Unfortunately for me, I trusted him, and didn't worry about it any further. He proposed to me the fall after our one year anniversary, six months removed from any known issues, and I said yes. We planned a wedding for the following Fall. About six weeks before the big day, I went to a wine tasting with my future sister in law to make selections for the wedding. While I was away (our location was 2 hours from home) he had exchanged texts with one of 2 women I had grown to hate out of the group of them. The content exchanged was how they never stop missing each other, he in fact told her he realized he would miss her every day, and she tore apart marriage as being society's way of validating a relationship and putting bounds on love, she asked him if he struggled to remain faithful, and he told her he did. I was, naturally, distraught. Not only did you contact this person you'd sworn off, the things you said were unforgivable. The conversation also made it clear they had been in touch throughout the year and a half I was promised they had not. I almost called off the wedding, to which he responded that he just had cold feet, and he was being stupid, and he was sorry, and it *wasn't like he'd cheated on me*. I told him if he ever spoke to her again, married or not, we were over, and continued planning. 

Three weeks later, and three weeks away from our wedding day, I was home one day while he was at work, and just got a bad feeling - I can't explain it. So, (being the tech savvy person I am) I hacked into his phone's database. Sure enough, he was exchanging messages with a number not saved in his phone. And here is where my heart shatters into a million jagged pieces. He initiated the text with "Hey beautiful" and I knew it was going to be bad. He told her he missed her, what he missed about her, and apologized for "last time". To which she said she liked hot, kinky, intimate sex and that wasn't what they had. He replied that he liked that too, and wanted that kind of experience, and to not "where the rubber" but he didn't know if he was safe to do so. She told him she didn't feel they were sexually compatible, complained that he wouldn't L her P, and that they could go out again, but she wouldn't be comfortable having sex this time.

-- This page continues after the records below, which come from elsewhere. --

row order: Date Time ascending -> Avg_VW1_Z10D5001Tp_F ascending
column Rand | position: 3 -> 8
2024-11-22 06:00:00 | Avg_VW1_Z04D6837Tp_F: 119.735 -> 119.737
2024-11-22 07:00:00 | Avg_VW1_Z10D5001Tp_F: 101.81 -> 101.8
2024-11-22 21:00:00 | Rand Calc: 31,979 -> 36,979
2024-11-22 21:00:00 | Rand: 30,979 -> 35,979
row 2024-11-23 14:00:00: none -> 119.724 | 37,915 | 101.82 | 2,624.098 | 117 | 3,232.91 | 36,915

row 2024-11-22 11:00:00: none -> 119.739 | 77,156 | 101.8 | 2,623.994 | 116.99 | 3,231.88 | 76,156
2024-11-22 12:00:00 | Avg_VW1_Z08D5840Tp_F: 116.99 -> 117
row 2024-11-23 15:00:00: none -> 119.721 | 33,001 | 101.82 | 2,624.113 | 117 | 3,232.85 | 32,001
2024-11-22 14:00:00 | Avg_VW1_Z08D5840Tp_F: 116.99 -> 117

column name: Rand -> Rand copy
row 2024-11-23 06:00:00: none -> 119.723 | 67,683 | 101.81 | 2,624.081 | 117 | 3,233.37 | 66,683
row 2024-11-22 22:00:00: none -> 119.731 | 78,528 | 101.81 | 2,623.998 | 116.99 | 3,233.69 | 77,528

When he got home, he tried to lie, as always. So, I sent a message to the number - telling her I was his fiance, and that if she had any decency, she wouldn't let another woman marry a man if there was something going on. She immediately called me, and had no idea I even existed. She told me he took her out for drinks and then they got a hotel, all while I was working and at school all day getting my Master's. I packed my things in silent shock - the first stage, and then went through the second - rage. I told him he was an Fing this, and an Fing that, a liar and a cheater, etc. But it wasn't until I came downstairs with a moving box of clothes and essentials for both myself, and my daughter, that he reacted. He wept, begged me to please stay, told me that he would do anything. We could postpone the wedding, he would change his number, he would block anyone I wasn't comfortable with from his email and call lists, I could have passwords to all of his accounts, we could do counseling, he would put an app on his phone that sent a copy of all of his calls and texts to mine, he would stay in the guest room, he would go to work and come directly home and do nothing else for as long as I needed, etc. Eventually, I agreed. 

I forced him to give me play-by-play details, what she looked like, how he knew her, what he wore, what they did, how he felt, everything. I needed to know his dirty secrets, so they wouldn't be THEIRS anymore. We cancelled our bachelor and bachelorette parties, but still got married, and I WAS happy on that day. God, I love this man, so much so I am blinded by it - I think. I also think I was still in shock, because it wasn't until a few weeks after the wedding, that I feel into a deep depression. I hated him. I hated everyone. I didn't do anything or go anywhere. I cried daily. This stage finally stopped about 2 months ago. 

Which brings us to now. I was looking through old messages, searching for something for a legal case totally unrelated, and found an odd text from the same day he'd texted the "other woman" and I'd found out about the initial infidelity. I'd overlooked it last year, because I was good and distracted with the other. This text just said "tomoro good?" to which he responded "can I see a pic of your friend?" Weird, right? So, I looked up the number....and found it linked to a Call Girl/Escort website and a seedy Massage Parlor. I began to hyperventilate, our daughter was asleep upstairs and due to go to Grandma's for two days the following day, and I knew this would get bad, so I left my laptop screen open to what I had found, sat it on the couch next to him, and went upstairs to bed. We didn't speak, he came in hours later and asked me something sweetly, but I ignored him and fell asleep. After our daughter was gone the following day, I confronted him about it after work. First he promised me he'd never had any sort of physical contact, that he knew her outside her business as a person/acquaintance. I didn't buy it. Eventually, after hours of prodding, begging, and finally crying - he told me the truth - that he used to see her at her home, and pay her for manual sex.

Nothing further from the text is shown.